Die Zahl der im Ausland lebenden Kindergeldempfänger ist im letzten Jahr drastisch gestiegen. Die ersten Oberbürgermeister warnen nun vor Armutsflüchtlingen aus Osteuropa und marnen die Bundesregierung an, das Problem nicht zu verschlafen. 

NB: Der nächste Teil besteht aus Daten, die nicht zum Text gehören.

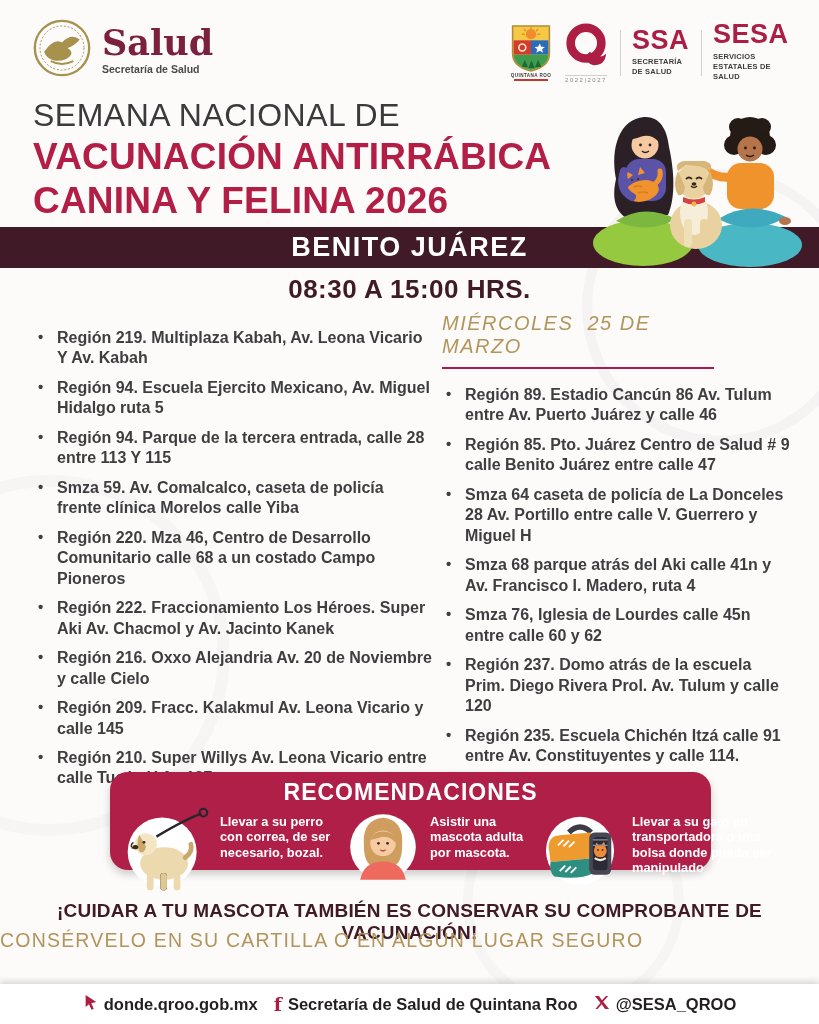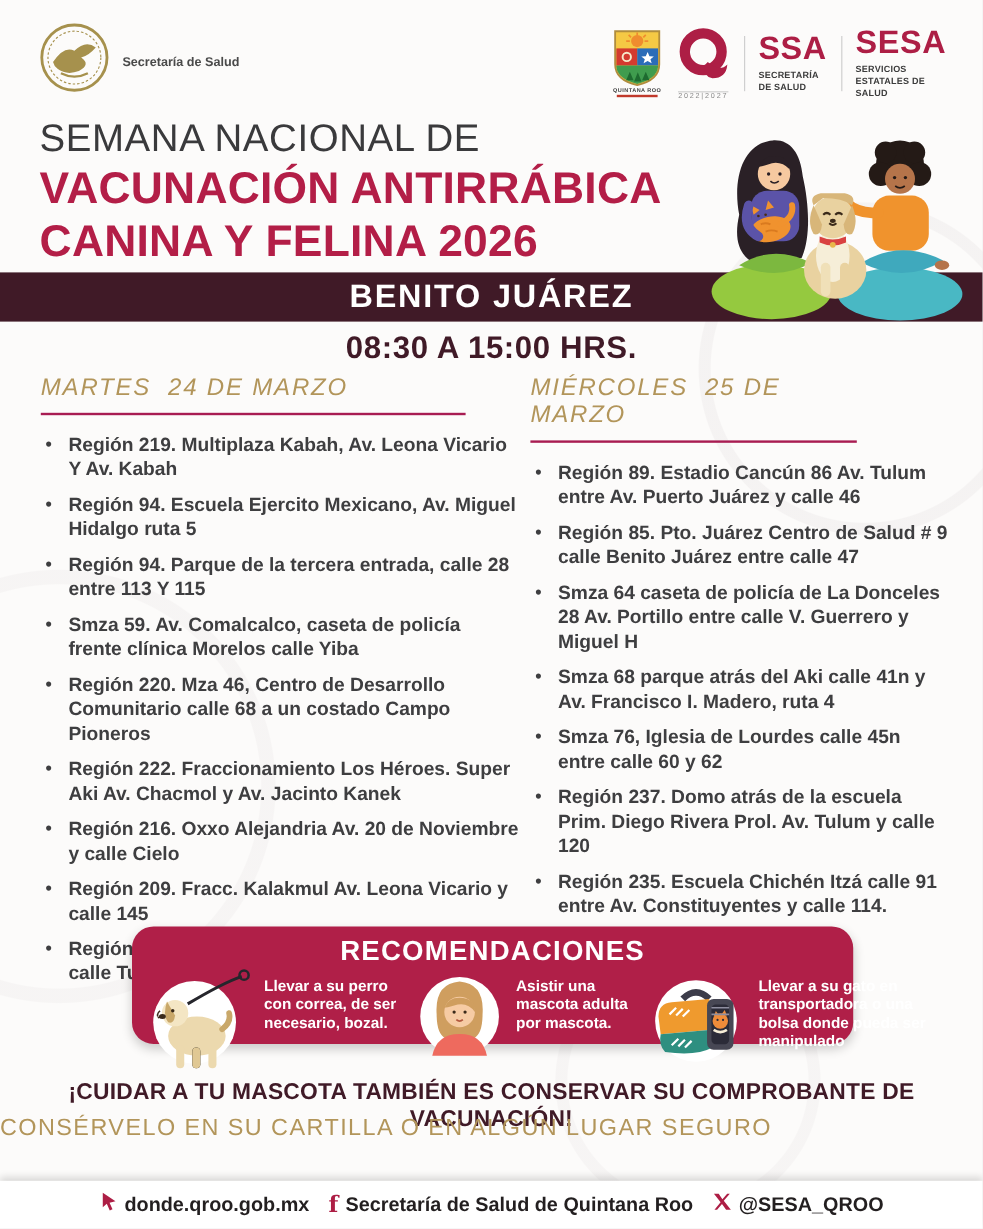"Salud" div.salud-word { html: none -> <div>Salud</div> }
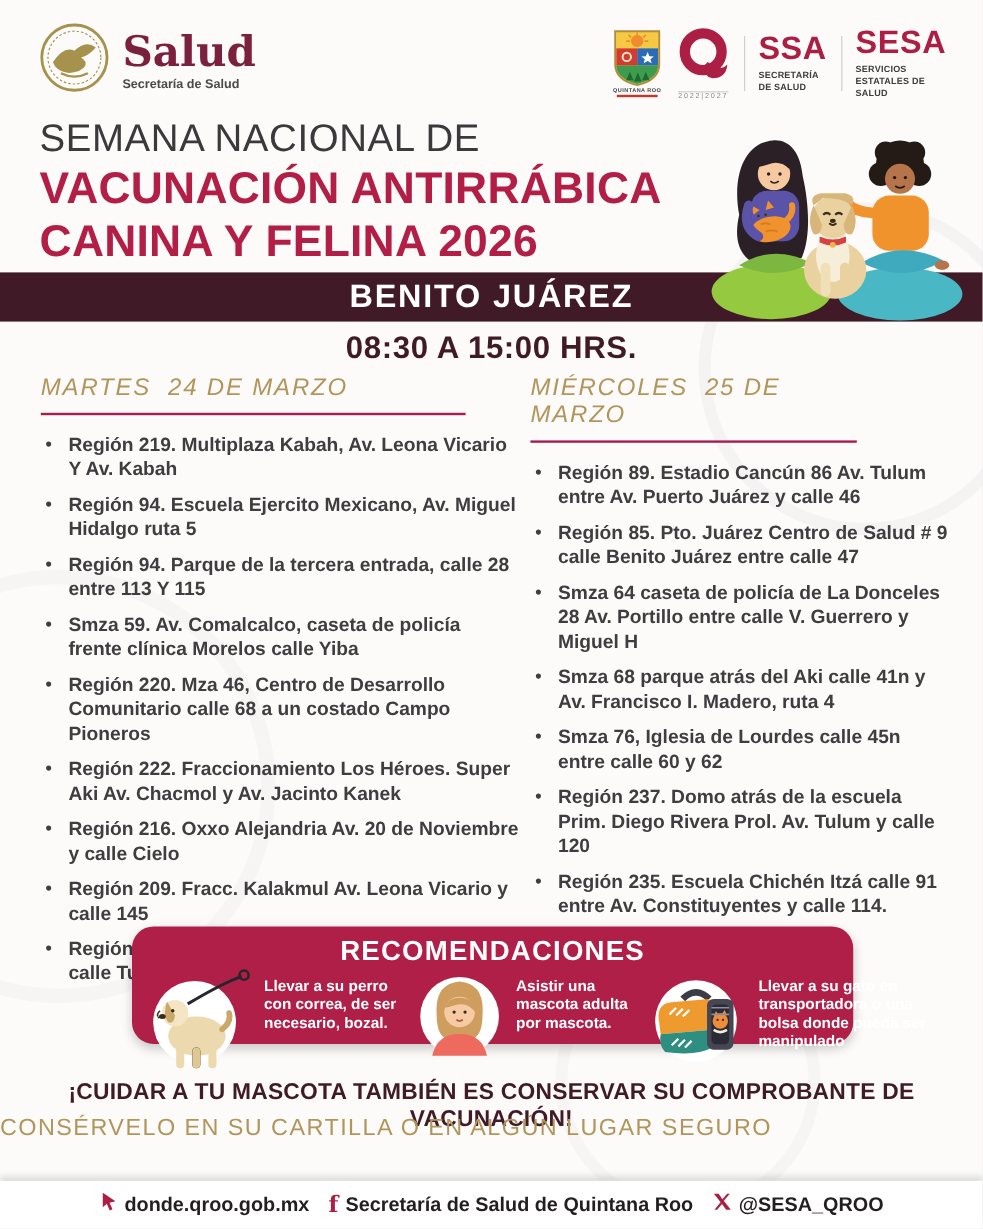"MARTES 24 DE MARZO" div.chead { html: <div>MARTES 24 DE MARZO</div> -> none }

Laut neuen Angaben der Bundesregierung ist die Zahl der ausländischen Kindergeldempfänger stark angestiegen. Ein Sprecher des Bundesfinanzministeriums erklärte gegenüber dpa: "Im Juni 2018 wurde für 268.336 Kinder, die außerhalb von Deutschland in der Europäischen Union oder im Europäischen Wirtschaftsraum leben, Kindergeld gezahlt.“

 

Steigende Zahlen

Bei dieser Zahl handelt es sich um eine Zunahme von 10,4 Prozent. Noch Ende des Jahres 2017 lag die Zahl bei 243.234 Empfängern, 2016 bei 232.189. Auffällig ist, dass vor allem die Zahl der Empfänger aus Osteuropa stark angestiegen ist. Mit jedem Monat fallen erneut mehr als 50 Millionen Euro Kosten für Empfänger im Ausland an, pro Jahr kommen so weit über 600 Millionen Euro zusammen. Hinzukommt, dass die für die Auszahlung des Kindergelds zuständige Familienkasse der Bundesagentur für Arbeit vor kurzem bei Verdachtsprüfungen 40 Fälle mit fehlerhaften Angaben aufgedeckt hat. Die Summe des hier zu Unrecht bezogenen Kindergeldes soll 400.000 Euro betragen.

 

Oberbürgermeister warnen die Regierung

Einige Oberbürgermeister warnen bereits vor einer gezielten Migration in das Sozialsystem. „Die Bundesregierung verschläft dieses Problem, sie muss endlich etwas dagegen tun, dass es Armutsflüchtlinge in Europa gibt“, ist sich Duisburgs Oberbürgermeister Sören Link (SPD) sicher. „Wir haben derzeit rund 19.000 Menschen aus Rumänien und Bulgarien in Duisburg, Sinti und Roma. Vor knapp sechs Jahren, 2012, hatten wir erst 6000 in Duisburg.“

Außerdem sprach Sören Link von kriminellen Schleppern, die Osteuropäer nach Duisburg schleusen und in heruntergekommenen, günstigen Wohnungen unterbringen würden, denn mit einem Wohnsitz in Deutschland haben sie Anrecht auf Kindergeld. „Ob die Kinder in Deutschland leben, ob sie in Rumänien oder Bulgarien leben, ob sie überhaupt existieren, das ist dann noch mal eine ganz andere Frage“, meint Oberbürgermeister Link.

Um diesen Missbrauch zu bekämpfen, strebt die Bundesregierung eine neue EU-Lösung an, in der sich die Kindergeldzahlungen künftig an der Höhe der Lebenshaltungskosten im Herkunftsland der Empfänger orientieren sollen.